Effect of non-invasive brain stimulation on cognition in persons at high risk of Alzheimer’s disease dementia or with Alzheimer’s disease dementia. The image summarizes the degree of evidence that non-invasive brain stimulation (NIBS) techniques can improve cognitive functions in individuals at high risk of dementia or with Alzheimer’s disease (AD) dementia. NIBS techniques based on magnetic or electrical stimulation (e.g. rTMS, tDCS, 40 Hz tACS) commonly target the dorsolateral prefrontal cortex (DLPFC), the precuneus (Prec), or the temporoparietal cortex (TPC), while NIBS techniques based on sensory or electrical stimulation (e.g. auditory/visual, tACS) can target specific rhythms (e.g. 40 Hz). NIBS protocols variably affect cognitive functions and these effects are associated with the modulation of specific brain networks. Arrow size denotes the degree of evidence for each NIBS technique (thicker = higher). Functional brain networks are shown in blue and axonal connections with red/green-blue colour coding. Network hubs and axons were derived from resting state functional MRI and diffusion weighted images of a volunteer scanned on 7 T MRI. rTMS = repetitive transcranial magnetic stimulation; tDCS = transcranial direct current stimulation; 40 Hz tACS = transcranial alternate current stimulation in the gamma frequency; 40 Hz sensory = visual and/or auditory sensory stimulation in the gamma frequency; L = left; R = right.

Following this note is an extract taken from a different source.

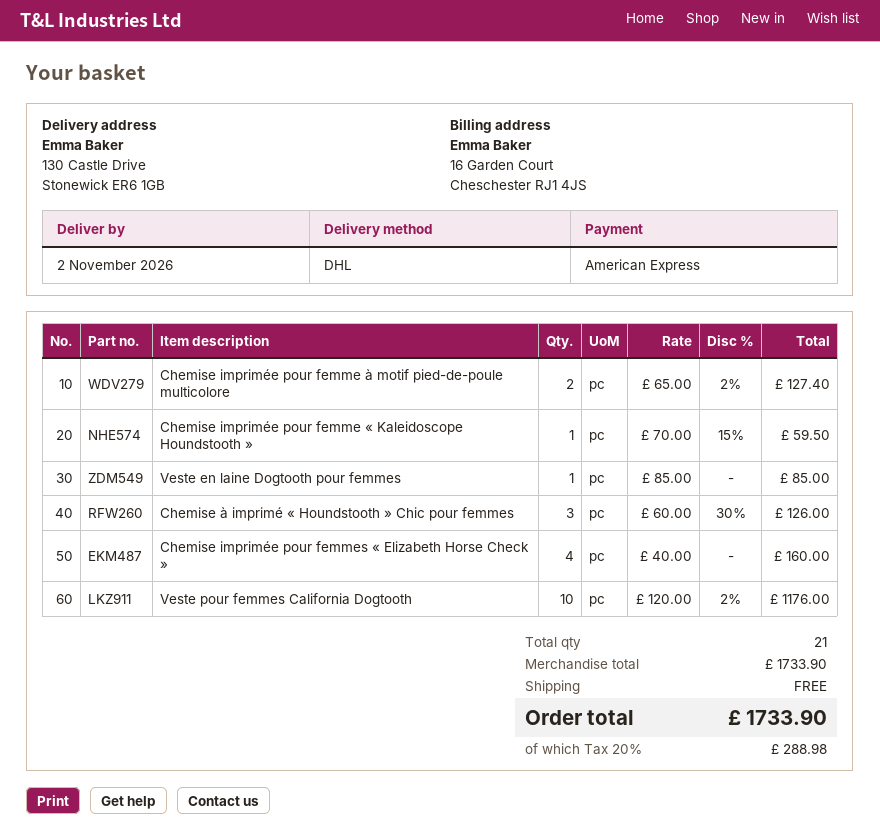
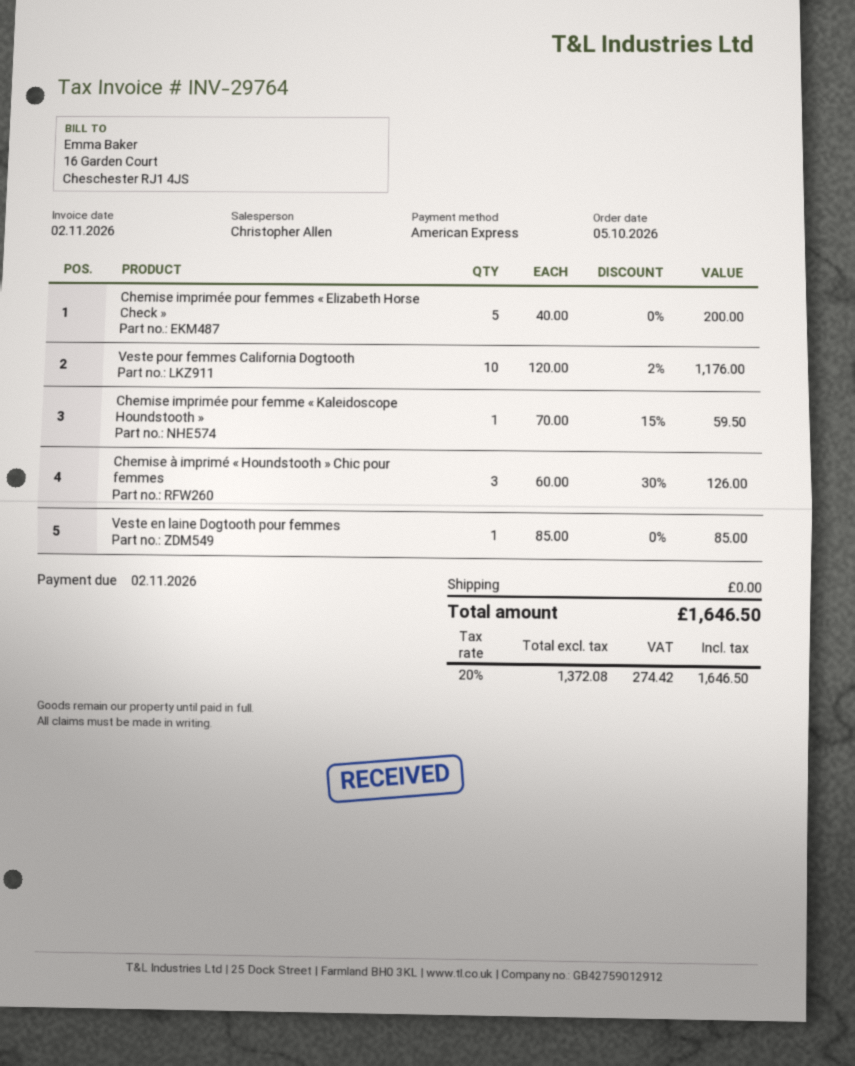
Chemise imprimée pour femme à motif pied-de-poule multicolore: 2 x 65.00 - 2% = 127.40 -> none
Chemise imprimée pour femmes « Elizabeth Horse Check »: 4 x 40.00 = 160.00 -> 5 x 40.00 = 200.00
tax: 20% = 288.98 -> 20% = 274.42
total: 1733.90 -> 1646.50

A crucial aspect that warrants further exploration is the sustainability of these benefits in the mid to long-term. While the immediate effects of NIBS are promising, the clinical relevance of these interventions hinges on their lasting impact. Prolonged neuromodulatory treatments, often spanning from two to several weeks, necessitate significant allocation of human resources and place demands on patients for consistent compliance. Available literature on the mid and long-term effects of NIBS is still emerging with preliminary findings, suggesting that while some benefits might persist, others may wane over time, possibly benefitting from booster sessions or continued treatment. The feasibility of such extended treatments, both in terms of resource allocation and patient adherence, is a pivotal consideration. One possible alternative is the development of home-based protocols, allowing patients to receive treatment in the comfort and familiarity of their own home, reducing distress and costs associated with institutional-based care, and increasing patients’ compliance. This aspect is crucial, especially in the case of interventions, such as tACS or tDCS, that do not require advanced technological solutions, such as rTMS.
Despite the promising results mentioned above for patients with AD, research on the clinical efficacy of NIBS in MCI and especially individuals with SCD is still in its infancy. NIBS has been used in large samples of patients with mild-to-moderate dementia with sham-controlled design and for longer periods of time reaching level B evidence for rTMS and level C evidence for some tDCS studies. On the other hand, the literature in patients with MCI and SCD still lacks this level of evidence.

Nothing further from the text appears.